*EXERCISE DIRECTIONS*
The answer must consist of every line from the data that holds the string "program".

*RECORD SET*
_ _ _ _ _

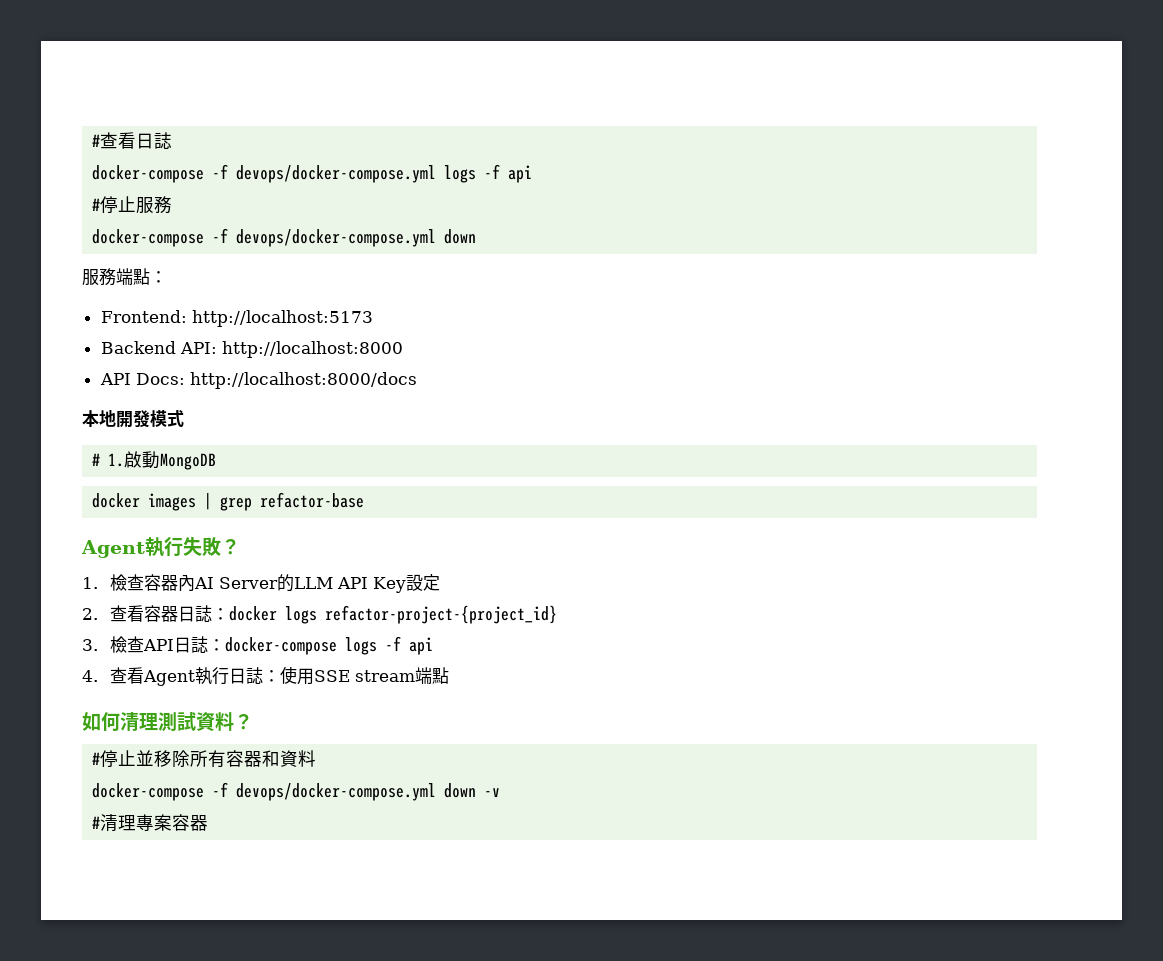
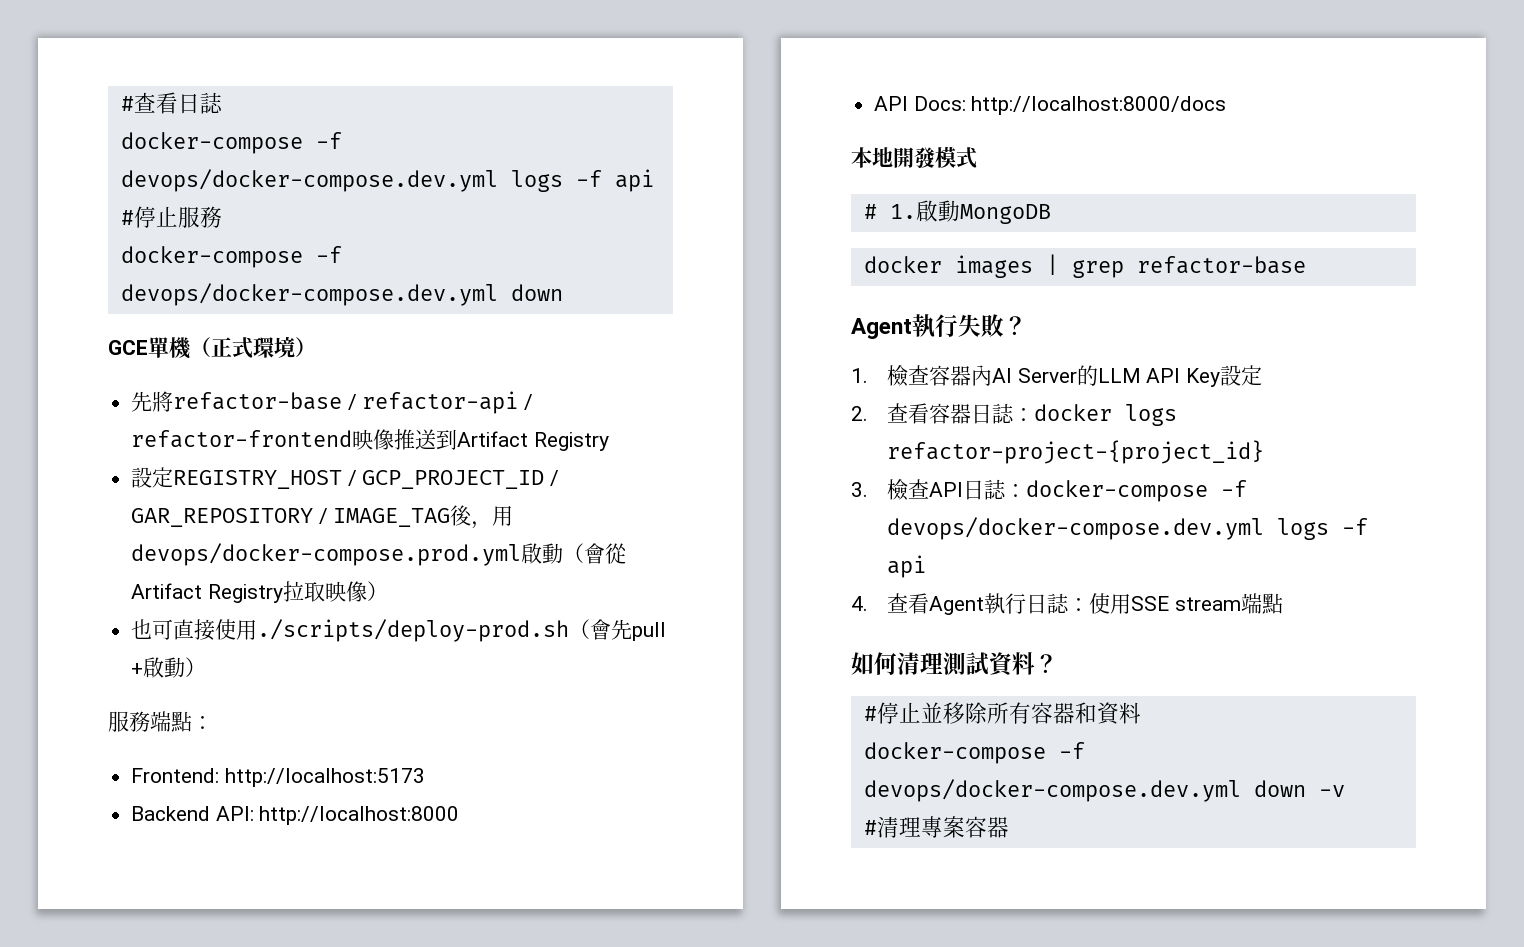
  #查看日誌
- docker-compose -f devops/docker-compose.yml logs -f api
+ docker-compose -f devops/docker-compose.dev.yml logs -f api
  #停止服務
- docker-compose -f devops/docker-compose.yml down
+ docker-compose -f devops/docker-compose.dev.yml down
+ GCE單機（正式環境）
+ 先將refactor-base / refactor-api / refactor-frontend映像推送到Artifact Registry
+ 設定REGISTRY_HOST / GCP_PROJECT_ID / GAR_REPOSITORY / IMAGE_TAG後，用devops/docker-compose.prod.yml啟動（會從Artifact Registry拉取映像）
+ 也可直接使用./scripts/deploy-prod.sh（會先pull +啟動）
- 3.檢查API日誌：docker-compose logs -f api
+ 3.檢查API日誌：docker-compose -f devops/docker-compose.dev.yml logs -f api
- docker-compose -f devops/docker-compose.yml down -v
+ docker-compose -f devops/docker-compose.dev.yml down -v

_ _ _ _ _

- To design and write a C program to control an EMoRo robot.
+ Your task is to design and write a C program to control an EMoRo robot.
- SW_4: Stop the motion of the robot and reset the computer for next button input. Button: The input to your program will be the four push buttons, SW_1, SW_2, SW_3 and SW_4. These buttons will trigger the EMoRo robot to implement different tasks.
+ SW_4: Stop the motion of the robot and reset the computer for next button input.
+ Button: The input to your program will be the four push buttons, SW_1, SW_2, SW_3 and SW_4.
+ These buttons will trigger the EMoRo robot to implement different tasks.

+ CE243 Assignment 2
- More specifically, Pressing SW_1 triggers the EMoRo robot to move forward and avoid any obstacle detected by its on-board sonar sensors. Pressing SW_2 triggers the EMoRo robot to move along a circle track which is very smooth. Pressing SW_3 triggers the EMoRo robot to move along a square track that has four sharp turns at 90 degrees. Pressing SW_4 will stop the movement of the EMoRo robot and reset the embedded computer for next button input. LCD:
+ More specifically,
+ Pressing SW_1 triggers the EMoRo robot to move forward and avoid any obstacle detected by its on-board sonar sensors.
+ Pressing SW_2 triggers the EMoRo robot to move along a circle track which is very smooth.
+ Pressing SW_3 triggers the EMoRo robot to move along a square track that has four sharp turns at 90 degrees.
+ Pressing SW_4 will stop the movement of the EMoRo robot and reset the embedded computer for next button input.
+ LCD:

_ _ _ _ _

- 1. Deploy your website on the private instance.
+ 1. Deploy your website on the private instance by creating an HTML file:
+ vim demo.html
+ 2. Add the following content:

_ _ _ _ _

*RESULT*
- To design and write a C program to control an EMoRo robot.
+ Your task is to design and write a C program to control an EMoRo robot.
- SW_4: Stop the motion of the robot and reset the computer for next button input. Button: The input to your program will be the four push buttons, SW_1, SW_2, SW_3 and SW_4. These buttons will trigger the EMoRo robot to implement different tasks.
+ Button: The input to your program will be the four push buttons, SW_1, SW_2, SW_3 and SW_4.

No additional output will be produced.